New Jersey’s fiscal fate could not have occurred to Paterson when he balked at James Madison’s plan for a proportionate House of Representatives. He feared that New Jersey, like other low-population states, would be “swallowed up.” Paterson became governor of New Jersey a few years later.

Madison, our future fourth president, opposed the concept of two senators representing each state because he feared that we could end up with something like our current situation. However, convention delegates approved of the House and Senate formats, and the Senate later adopted the filibuster. Today’s status?

“We don’t want to take away the rights of law-abiding citizens,” says John Barrasso of Wyoming, our least populous state, according to The New York Times. Has he ever taken a stand on taking away the lives of law-abiding citizens?

The smallest-populous state’s other senator, Cynthia Lummis, said expanded background checks “would not be acceptable for the state of Wyoming. However, campaign donations of $19,000 from the National Rifle Association is acceptable to Lummis. Barrasso has received $27,000 in election money from the NRA.
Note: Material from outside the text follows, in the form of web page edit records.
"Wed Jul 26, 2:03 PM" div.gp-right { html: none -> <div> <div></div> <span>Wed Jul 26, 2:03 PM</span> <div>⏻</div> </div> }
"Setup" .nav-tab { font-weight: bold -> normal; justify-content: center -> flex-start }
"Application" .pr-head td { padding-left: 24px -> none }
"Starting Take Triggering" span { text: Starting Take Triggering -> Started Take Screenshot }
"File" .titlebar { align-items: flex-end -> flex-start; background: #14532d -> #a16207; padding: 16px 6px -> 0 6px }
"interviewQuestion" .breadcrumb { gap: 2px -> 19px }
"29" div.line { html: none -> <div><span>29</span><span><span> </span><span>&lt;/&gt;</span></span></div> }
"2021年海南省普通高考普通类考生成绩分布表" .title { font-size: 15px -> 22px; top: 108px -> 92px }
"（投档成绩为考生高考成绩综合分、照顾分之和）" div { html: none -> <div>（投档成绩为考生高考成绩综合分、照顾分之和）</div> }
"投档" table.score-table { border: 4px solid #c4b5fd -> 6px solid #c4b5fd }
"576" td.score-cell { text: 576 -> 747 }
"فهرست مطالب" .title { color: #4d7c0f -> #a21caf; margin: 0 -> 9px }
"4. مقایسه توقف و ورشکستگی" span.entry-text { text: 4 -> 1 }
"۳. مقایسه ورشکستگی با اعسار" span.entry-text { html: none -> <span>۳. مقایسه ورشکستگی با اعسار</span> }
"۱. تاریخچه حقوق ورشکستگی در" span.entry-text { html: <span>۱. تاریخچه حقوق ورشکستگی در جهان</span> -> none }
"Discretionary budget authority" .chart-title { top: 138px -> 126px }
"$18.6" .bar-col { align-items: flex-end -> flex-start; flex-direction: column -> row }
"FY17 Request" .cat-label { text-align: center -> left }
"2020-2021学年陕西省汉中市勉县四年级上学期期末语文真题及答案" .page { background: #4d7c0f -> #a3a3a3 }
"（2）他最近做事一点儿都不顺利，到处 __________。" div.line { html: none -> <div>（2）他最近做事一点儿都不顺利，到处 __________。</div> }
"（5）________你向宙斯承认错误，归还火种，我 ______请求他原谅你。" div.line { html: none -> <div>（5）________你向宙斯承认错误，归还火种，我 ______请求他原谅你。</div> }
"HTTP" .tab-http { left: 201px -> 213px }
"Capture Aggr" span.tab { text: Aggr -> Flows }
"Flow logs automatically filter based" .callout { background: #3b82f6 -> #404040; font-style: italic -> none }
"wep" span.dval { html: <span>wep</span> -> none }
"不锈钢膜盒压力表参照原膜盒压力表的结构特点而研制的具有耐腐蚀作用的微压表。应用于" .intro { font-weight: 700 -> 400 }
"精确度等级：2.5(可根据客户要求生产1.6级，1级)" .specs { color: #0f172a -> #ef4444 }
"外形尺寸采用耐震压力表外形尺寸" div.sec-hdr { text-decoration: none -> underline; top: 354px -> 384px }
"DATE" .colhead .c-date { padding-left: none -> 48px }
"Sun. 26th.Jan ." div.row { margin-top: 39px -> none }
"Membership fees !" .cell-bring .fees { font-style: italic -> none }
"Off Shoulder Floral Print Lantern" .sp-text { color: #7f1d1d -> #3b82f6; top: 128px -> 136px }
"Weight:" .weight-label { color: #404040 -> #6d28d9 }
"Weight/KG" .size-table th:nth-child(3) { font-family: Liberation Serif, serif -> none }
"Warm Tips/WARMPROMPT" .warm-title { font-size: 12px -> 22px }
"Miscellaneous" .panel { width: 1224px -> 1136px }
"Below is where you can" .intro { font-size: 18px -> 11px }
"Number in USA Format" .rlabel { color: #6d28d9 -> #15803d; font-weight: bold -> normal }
Our fifth most populous state has strong gun safety laws, yet its largest city, Chicago, remains a shooting gallery, as a so-called “gun-rights” advocate stressed on television. Very true, and that person neglected to mention that anyone who wants to buy a gun needs merely to drive across the Illinois border and make a purchase in Indiana. Then they can return to Southside Chicago in time for the next shootout.

That can only be stopped by federal legislation to ensure that rules for buying guns are as stringent in Indiana as Illinois. Lummis and Barrasso are joined by 50 other senators who intend to either filibuster gun-safety legislation or refuse to join Illinois’ two Democratic senators and 46 other senators (Democrats and two independents) who might be willing to eliminate the filibuster rule.

If the Senate was far more proportional, what would happen to gun-safety legislation? The Pew Research Center of Philadelphia reports 53% of surveyed Americans support stricter gun legislation, and among those 66% of residents in urban areas favor stricter controls.

Commentators on television say that 88% of Americans support expanded background checks.

Under current circumstances, Democrats must add two more senators for any hope of voting to end the filibuster. So far, Sens. Joe Manchin III of West Virginia and Kyrsten Sinema of Arizona oppose ending the filibuster, but there could be other Democrats who share this attitude while being silent.

A composition in the Senate based more on population would likely open the floodgates for not only gun-safety laws but better health-care coverage, child care and many other domestic policies. The difference among senators on these issues is too narrow to survive a proportionate alternative.

How would a more proportionate Senate be shaped? My modest suggestion: Redeploy Senate seats throughout the 50 states. Eliminate one of the two Senate seats for low-population states, at least in those with under 1 million. That would include Vermont and Delaware, which are Democratic states.

Expand the number of Senate seats in larger states. That would include not only New York and California but also Texas and Florida. As many as six senators may represent California, pop. 40 million; five for Texas, close to 25 million; and four each for New York and Florida, 20 million each.

Further, each state would be split into districts. Pennsylvania would be served by senators from three districts, for example — one for Philadelphia and its suburban counties; another for Pittsburgh and other western Pennsylvania municipalities; and a third for the rest of the state.

Until then or at least the next election, we are at the mercy of Republican senators who were jolted awake by the scope of public outrage over Uvalde. After heartbreaking losses of American citizens over the years, they are finally willing to negotiate a compromise with Democrats.

Rep. Madeleine Dean, a Democrat who represents Montgomery County outside Philadelphia, said that her Republican colleagues are “heartbroken.” Sure they are. They’re “heartbroken” that they are now under the gun, so to speak.